On 4/25/22 2:49 PM, David Li wrote:
Following up here:
N.B. The Voltron Data folks have a scheduling conflict on 4/27 and will not be
able to host the fortnightly sync call. Is anyone available to run the meeting
that day?
Is anyone available to run the sync call this Wednesday?

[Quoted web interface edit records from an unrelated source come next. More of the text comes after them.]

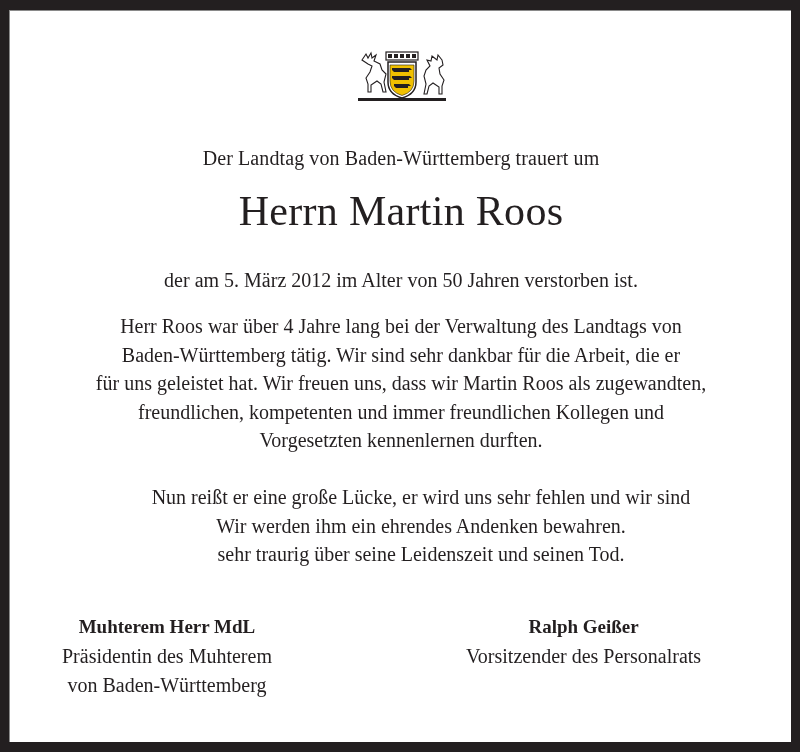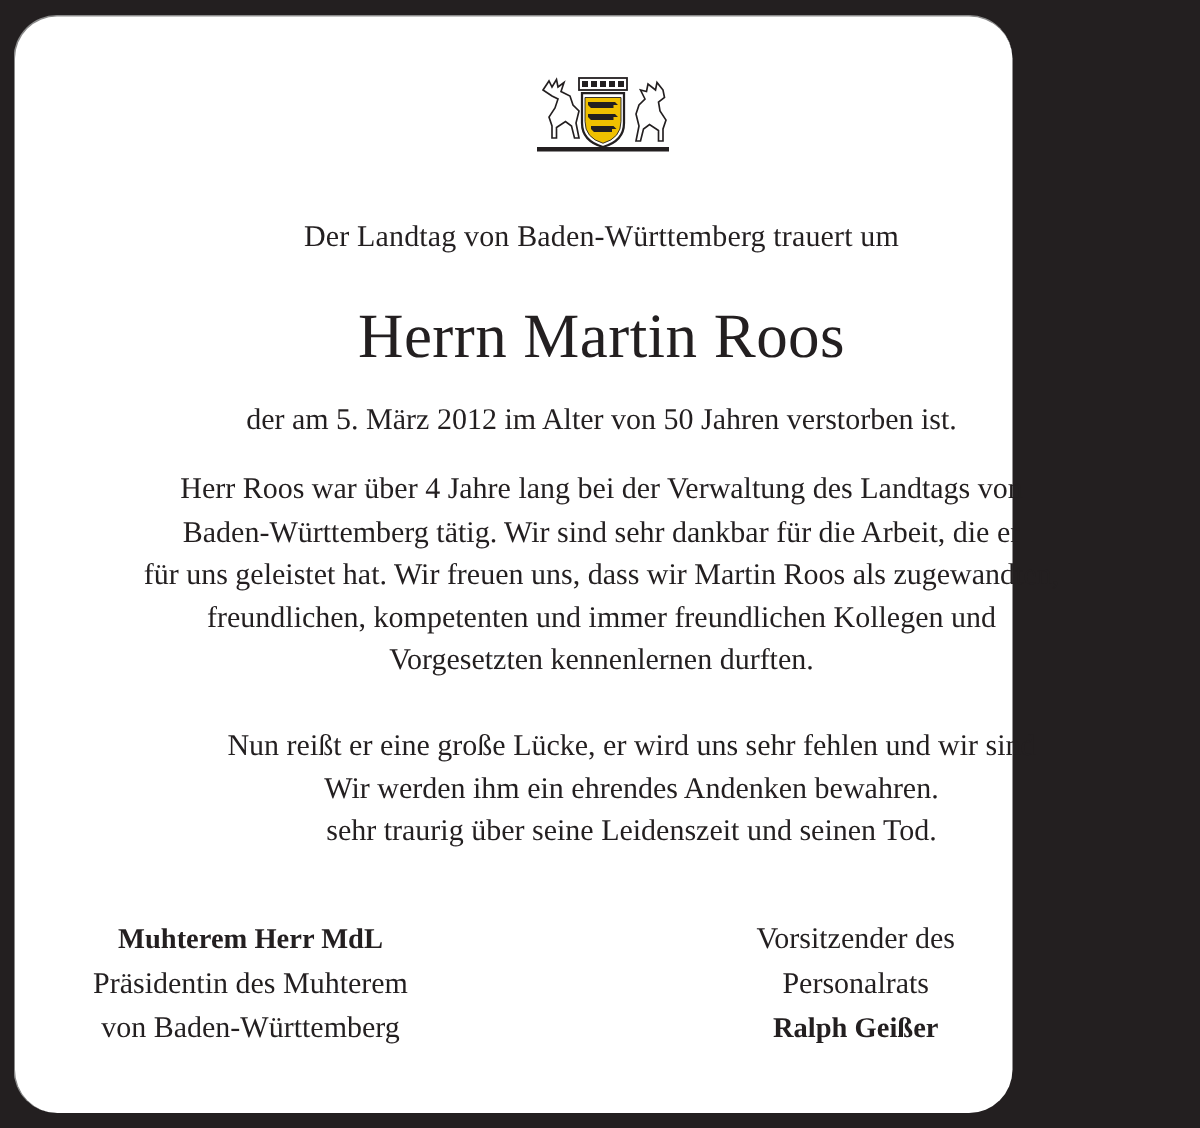"Der Landtag von Baden-Württemberg" .sheet { border-radius: 29px -> none; width: 666px -> 782px }
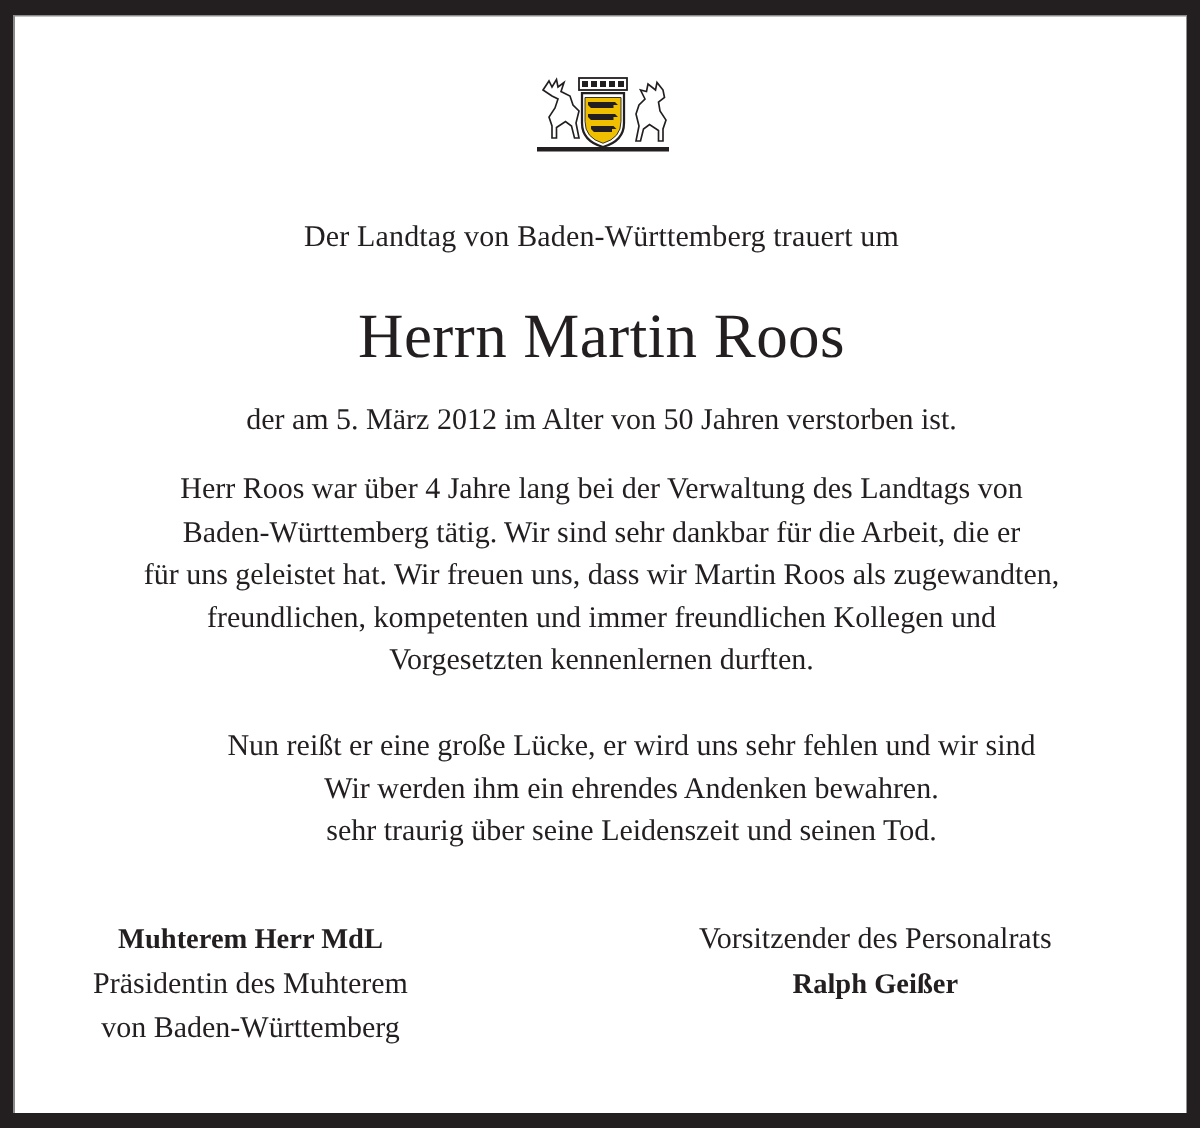"Herrn Martin Roos" .name { top: 190px -> 176px }
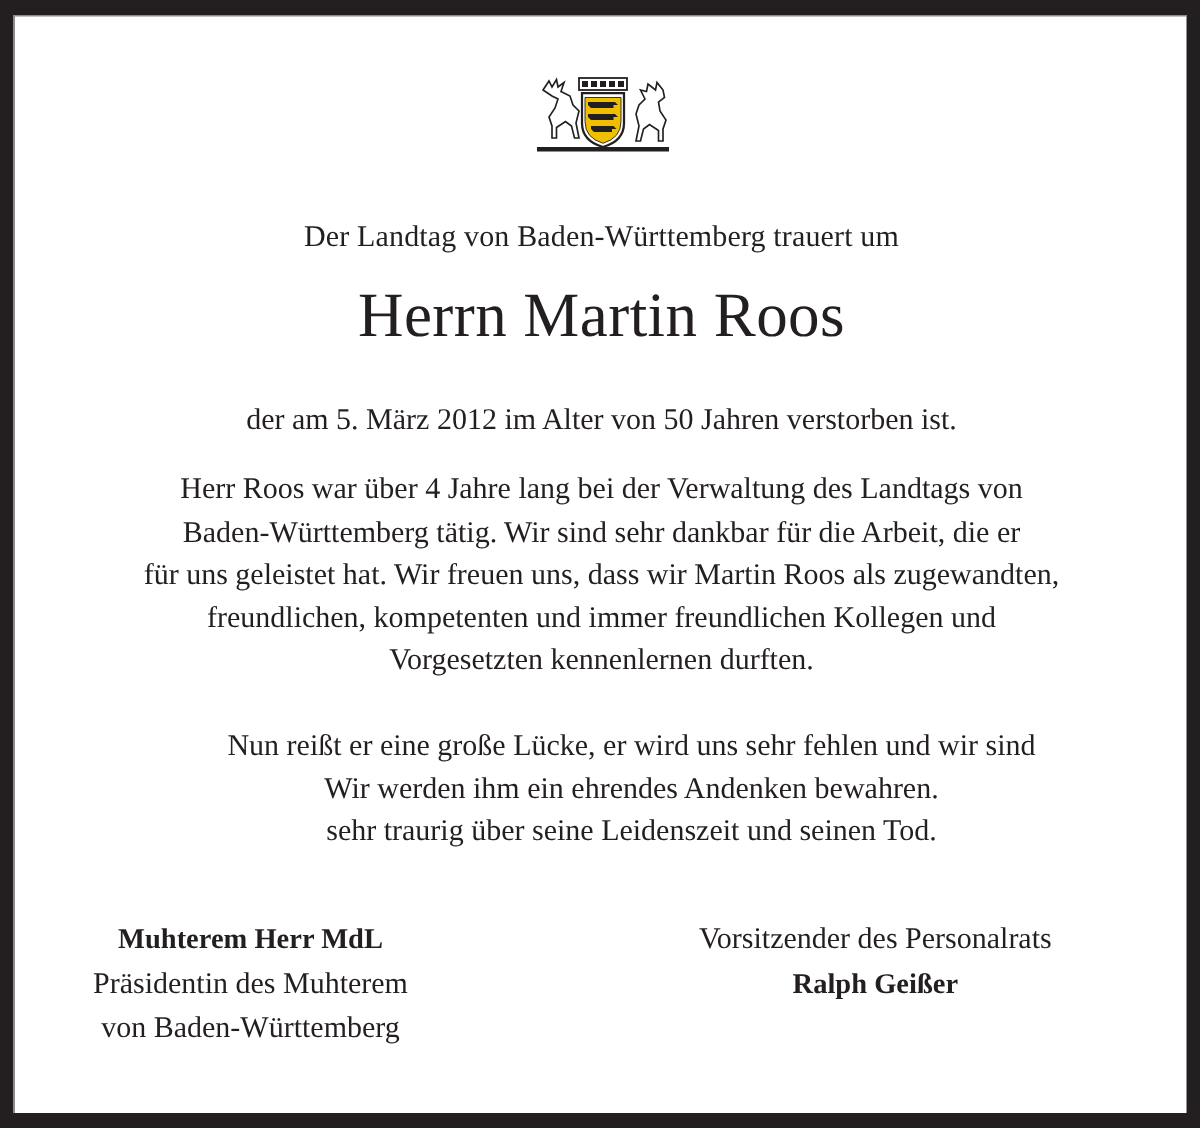"Vorsitzender des Personalrats" span.line { order: before "Ralph Geißer" -> after "Ralph Geißer" }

On Wed, Apr 13, 2022, at 12:59, David Li wrote:
Attendees:
- David Li
- Eduardo Ponce
- Gavin Ray
- Ian Cook
- James Duong
- Matthew Topol
- Nic
- Niranda
- Raul Cumplido
- Rok
- Weston Pace
- Will Jones
N.B. The Voltron Data folks have a scheduling conflict on 4/27 and will
not be able to host the fortnightly sync call. Is anyone available to
run the meeting that day?
Agenda:
8.0.0 Release: targeting 4/21, please try to get PRs wrapped up in the
next ~1-2 weeks. See the ML post [1] for details, including a wiki page
listing outstanding issues. In particular, there are some Go PRs that
could use attention from an interested Go developer [2], as well as
some temporal kernel PRs that could use a review [3].
Arrow C++ Compute Engine: Weston gave a status update;
APIs/documentation has been improved for users, though likely most will
use it through an API like Substrait; basic Substrait support has been
added with forthcoming improvements; more tooling to measure
performance is being worked on; general kernel execution overhead is
being addressed with an eye towards running smaller batches through the
engine. An asof join implementation is being worked on, and Go is
working towards Substrait bindings to be able to bind to the C++ engine.
Kernel vectorization/SIMD: Eduardo has been looking at making some of
the primitive kernels (e.g. arithmetic) more easily autovectorized by
the compiler, testing a variety of approaches. See related discussion
[4]. We do not have benchmarks to evaluate compiler performance in this
regard generally, but we have manually inspected some compiler output
and found that not all compilers manage to do this with the current
kernel implementations. We also don't have a holistic way to evaluate
this going forward, nor do we have a sense for current benchmark
coverage, though possibly we could generate benchmarks. However, it was
pointed out that general engine performance is likely more important,
and that current profiling indicates kernels are not yet a bottleneck,
though there may be low-hanging fruit here.
Flight/Flight SQL: we discussed the barriers to Flight SQL support in
Go; Flight SQL heavily uses union types which are not yet implemented.
A further proposal [5] has been submitted to extend the type metadata,
please take a look for those interested. The GetXdbcTypeInfo proposal
was merged, and the inline data proposal is still outstanding (but
probably ready to have a vote).
IPC/Format: it was asked if there's an IPC structure for serializing a
single array to reduce overhead. Current APIs likely suffice but
Niranda may submit a separate discussion to explain further.
[1]: https://lists.apache.org/thread/zk8hhynvy0bqvqpxk0868n5g0nmzbzbn
[2]: https://github.com/apache/arrow/pull/12158
[3]: https://github.com/apache/arrow/pull/12657
[4]: https://lists.apache.org/thread/8o7k4dt23chx3gn13rwkms38syyms489
[5]: https://lists.apache.org/thread/thvn89wg29gyctwycx2zjr4vvm2g80o6
On Tue, Apr 12, 2022, at 16:17, Ian Cook wrote:
Hi all,
Our biweekly sync call is tomorrow at 12:00 noon Eastern time.
The Zoom meeting URL for this and other biweekly Arrow sync calls is:
https://zoom.us/j/87649033008?pwd=SitsRHluQStlREM0TjJVYkRibVZsUT09
Alternatively, enter this information into the Zoom website or app to
join the call:
Meeting ID: 876 4903 3008
Passcode: 958092
Thanks,
Ian